Baltimore police Stephanie Rawlings-Blake

The lower courts have generally established that preventing someone from filming police activity also violates the First Amendment, except in certain circumstances. 

“It’s always okay to film the police as long as you’re not interfering,” Stecklow said. 

In scenarios which may limit free speech, however, officers have some leeway to mold the narrative to fit the charges. For example, police typically can’t charge someone with disorderly conduct unless they pose a “public harm,” not just a threat to the officer, according to Stecklow. To circumvent that, the officer could claim that other people were watching or surrounding the interaction, which could potentially lead to a riot or other lawless activity not protected by the First Amendment, he added.
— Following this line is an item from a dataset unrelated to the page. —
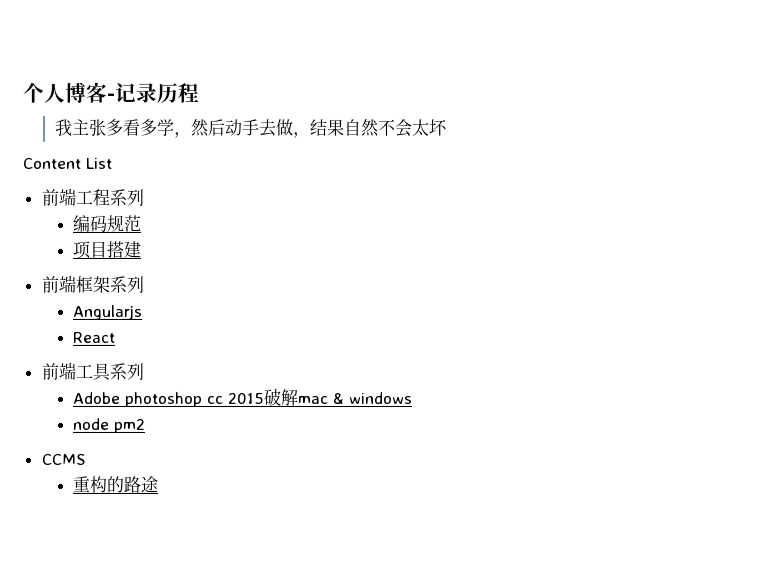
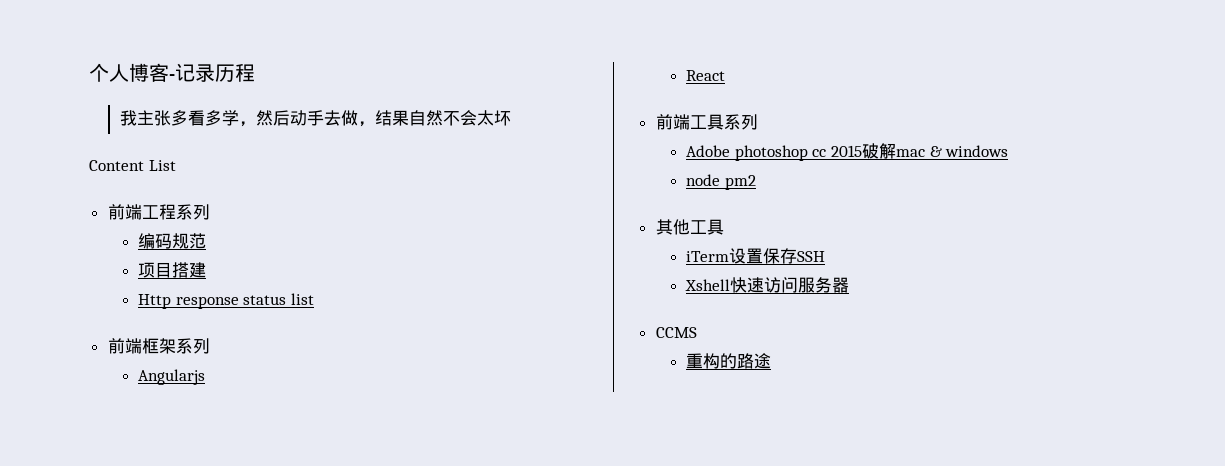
+ Http response status list
+ 其他工具
+ iTerm设置保存SSH
+ Xshell快速访问服务器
“If you look at disorderly conduct statutes around the country, they’re pretty vague,” Drago agreed. “They say things like ‘disturbing the peace’ or ‘disrupting the civil order,’ so it’s up to the officer many times.”

In other cases, however, officers may have legitimate reasons to restrict free speech. While laws vary state-to-state, gatherings of even two or three people, especially in public, may require a permit, Adam Winkler, a UCLA professor and Constitutional law specialist, told Business Insider.

“There can be some abuse of those statutes, there’s no question about it,” Drago said. “But some of those are necessary, and an officer has an obligation to uphold the law.”

A lack of training

Like many problems present in modern policing, violating First Amendment rights could stem from a lack of training. 

“Police officers are supposed to be trained in the rules governing ordinary public behavior and should know people have free speech rights. But we’ve seen over and over again that the police don’t know,” Winkler said.

The DOJ came to a similar conclusion in its report: that the Baltimore Police Department “failed to provide … sufficient guidance and oversight” regarding First Amendment protections. 

Drago, who now acts as a consultant for various law-enforcement groups, constantly acknowledges the role that lack of training plays in policing failures, including free speech violations. But in his mind, the issue goes even deeper — to a lack of accountability. 

Baltimore riot police

Police officers are trained to withstand verbal abuse, use good judgment, and walk away from toxic situations when they can, according to Drago. But even good cops make mistakes. 

“If they’ve been out there for 12 hours with people calling them names, do officers sometimes lose their temper? Absolutely,” Drago admitted. “The big issue is that it cannot be pervasive throughout the agency — when it’s a systemic problem and it’s common.”

In these cases, when limiting free speech goes unpunished, it becomes an “unofficial practice” with the police department, as Drago described. 

“Officers know, ‘Well, it says I’m not supposed to do this, but nobody cares, so I’m going to do it.’” Drago said. “I look at departments, and I think, ‘Okay, they’ve got the training, they’ve got the policies, but no one has ever held them accountable.’”

That’s why reports like the one the DOJ issued on Baltimore, at the request of mayor Stephanie Rawlings-Blake, are so significant. When an agency steps in to hold police accountable for bad behavior — or someone sues — changes happen, according to Drago.